A look back at the April 22 week shows a sparse data calendar that did not lack interest, even in the absence of comments from Fed officials.
The advance estimate of first quarter GDP surprised to the upside with a solid 3.2% gain, well above expectations. It will effectively quash talk of the necessity of a cut in short-term rates to provide stimulus on the part of the FOMC while bolstering the possibility that another rate cut could be on the horizon in late 2018 or early 2019. Of course, this is the advance estimate and there are two more to go. However, even if the number were to be revised lower, it would still represent continuing modest-to-moderate expansion. The 180-month expansion record is set to be broken in June.

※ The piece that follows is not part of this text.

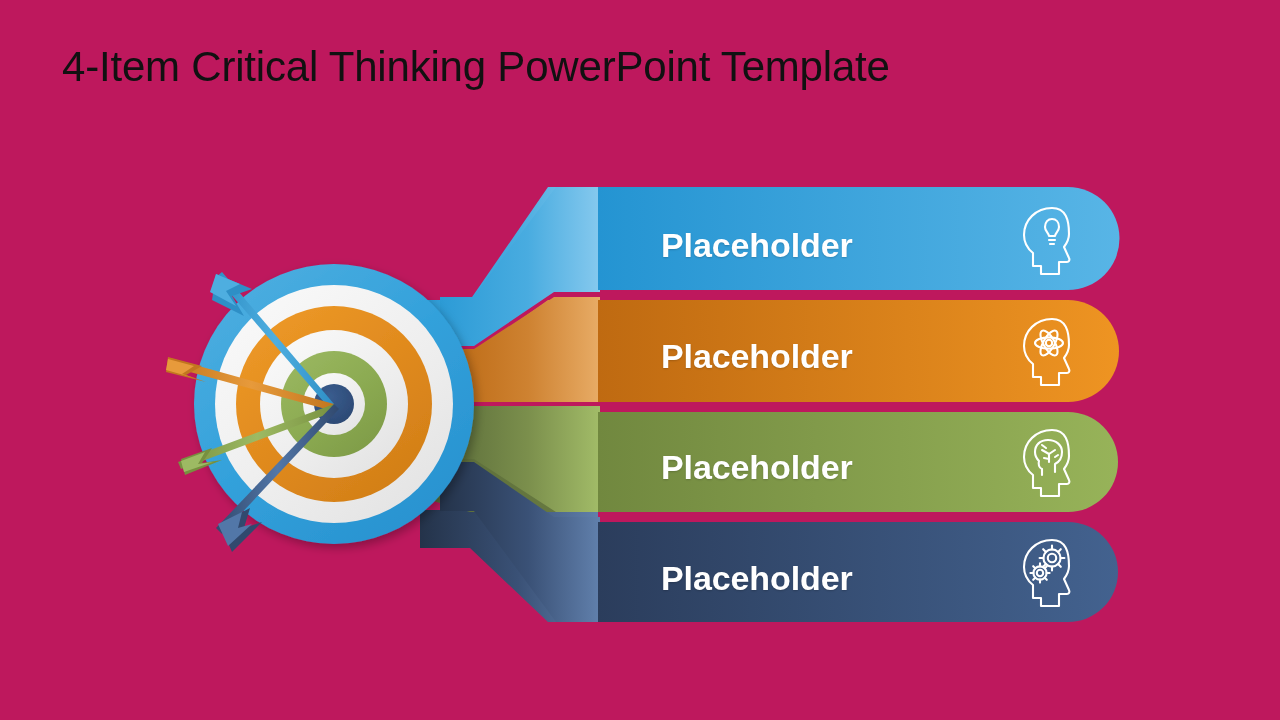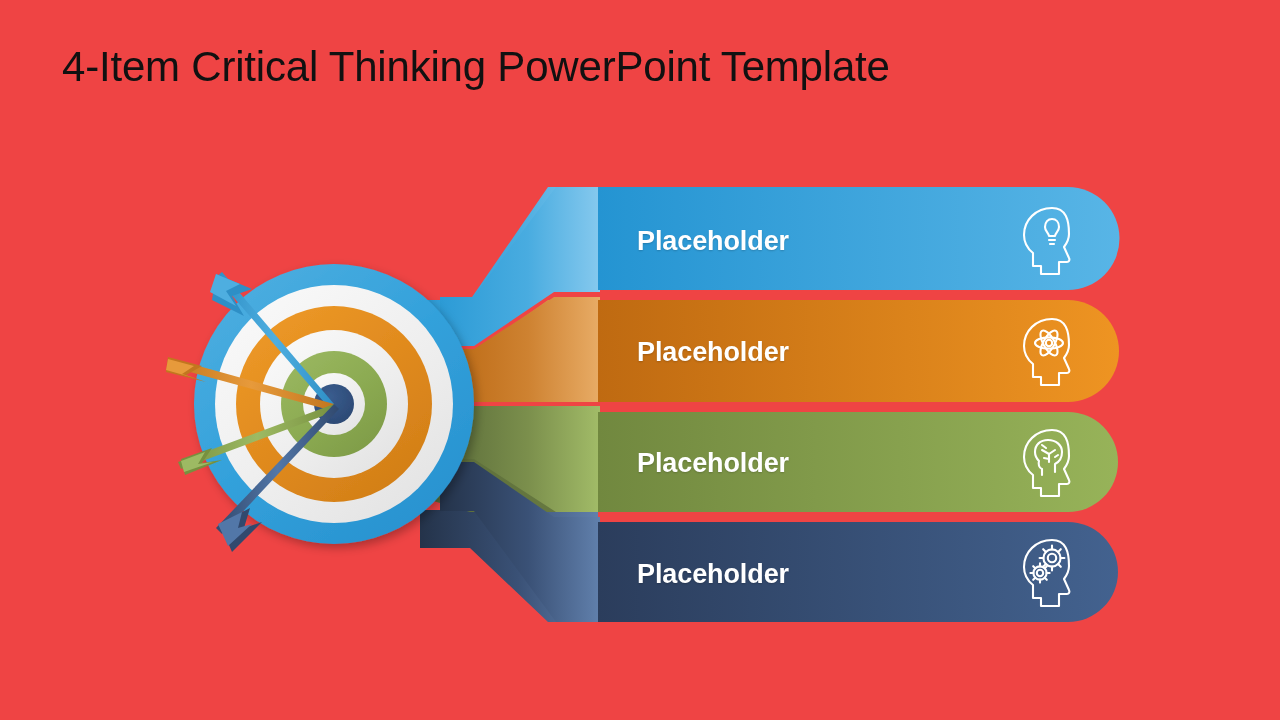"4-Item Critical Thinking PowerPoint" #slide { background: #ef4444 -> #be185d }
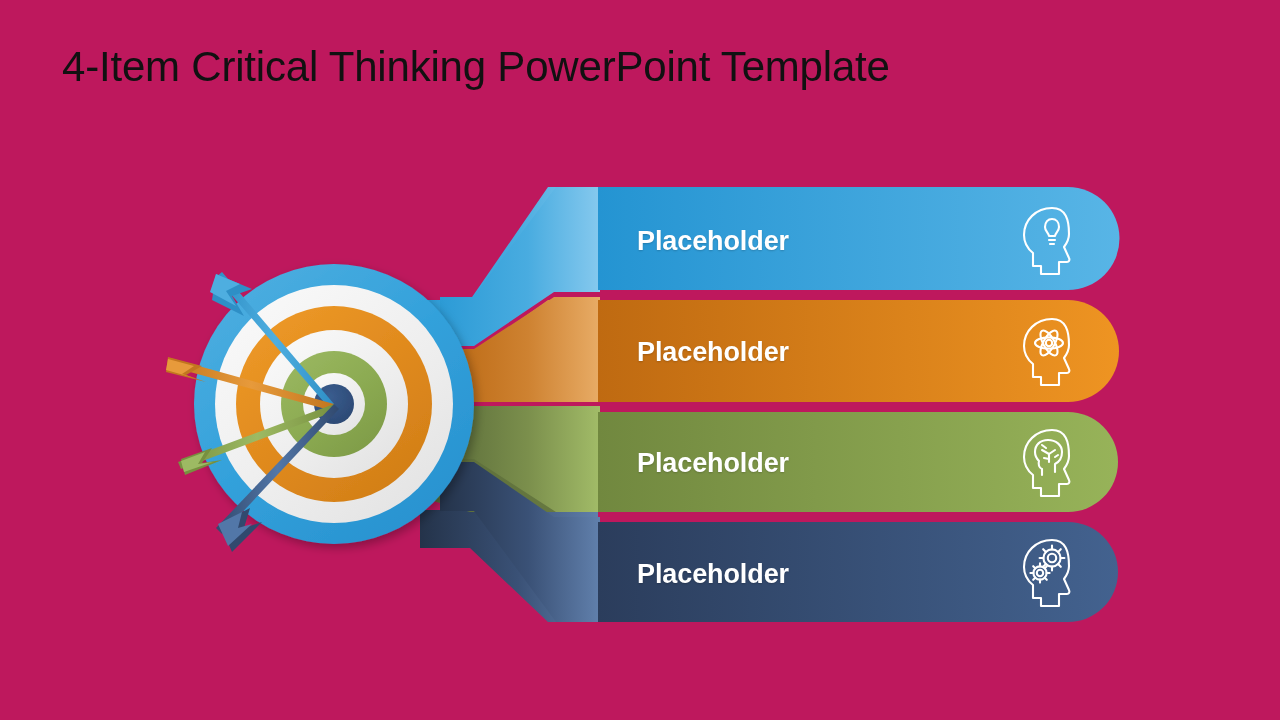"Placeholder" .banner-label { font-size: 27px -> 34px; left: 637px -> 661px }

Indications are that the housing sector is starting to revive with a dose of lower mortgage interest rates and slower price increases. If existing home sales declined in March to 5.21 million units (SAAR), it was after a hefty increase to 5.48 million units in February from 4.93 million units in January. It looks like the underlying trend may well be returning to one present before mortgage interest rates hit a near-term peak in November 2018. Supplies of existing homes remain quite narrow and may be driving some buyers into new construction. Sales of new single-family homes were up to 692,000 in March after 662,000 in February and was the highest since 712,000 in November 2017. Supplies of new homes is also relatively low, but consumers can lock in a price and a mortgage rate for a unit yet-to-be built. Home prices are still moving up, if at a less vigorous pace. Potential homebuyers are trying to get the best balance of price and loan costs to maximize affordability. The FHFA House Price Index put the increase at up 4.9% year-over-year in February, the slowest since up 4.8% in January 2015.
Although the average of Freddie Mac’s 30-year fixed mortgage rate for April to-date is 4.14% and the lowest in 15 months, on a week-to-week basis the rate has risen for three weeks in a row. Potential homebuyers make take heed and get into the housing market while they can lock in a low rate and while price increases for houses are relatively mild.
The Richmond Fed Survey of Manufacturing for April pointed to continued expansion but at a slower pace. The composite index fell to 3 in April from 10 in March for a second month in which activity decline. The Kansas City Fed’s manufacturing index told a similar story, declining to 5 after 10 in the prior month. Taken with the reports from New York and Philadelphia last week, the factory sector looks to have held on to growth, albeit at only a moderate pace after the reset in activity at the end of 2018.
The service sector expanded at a middling, but stable pace in April according to the Philadelphia Fed’s Non-Manufacturing Index. It barely budged from a modest 10.9 in April after 10.8 in March. On the other hand, the Richmond Fed’s service sector index for revenues jumped to 26 after 5 in March and was the highest since 31 in August 2018. The Richmond number has the best correlation with the ISM Non-Manufacturing Index among the regional surveys and hints at a stronger national number for April.
New orders for durable goods in March surprised with an up 2.6% reading. Much of the gain was powered by the transportation component which had a sharp increase for aircraft orders that was helped by a solid gain for motor vehicles.
The University of Michigan Consumer Sentiment Index was revised up to 97.2 in the final report, below the 98.4 in March, but in line with normal month-to-month variation. Consumers’ perceptions of current conditions were milder in April, if still elevated in the historical context. Six-month expectations were down a bit from the prior month as well, but also into much changed compared to the trend of the past year. A strong labor market and cautious optimism about the future is keeping confidence up.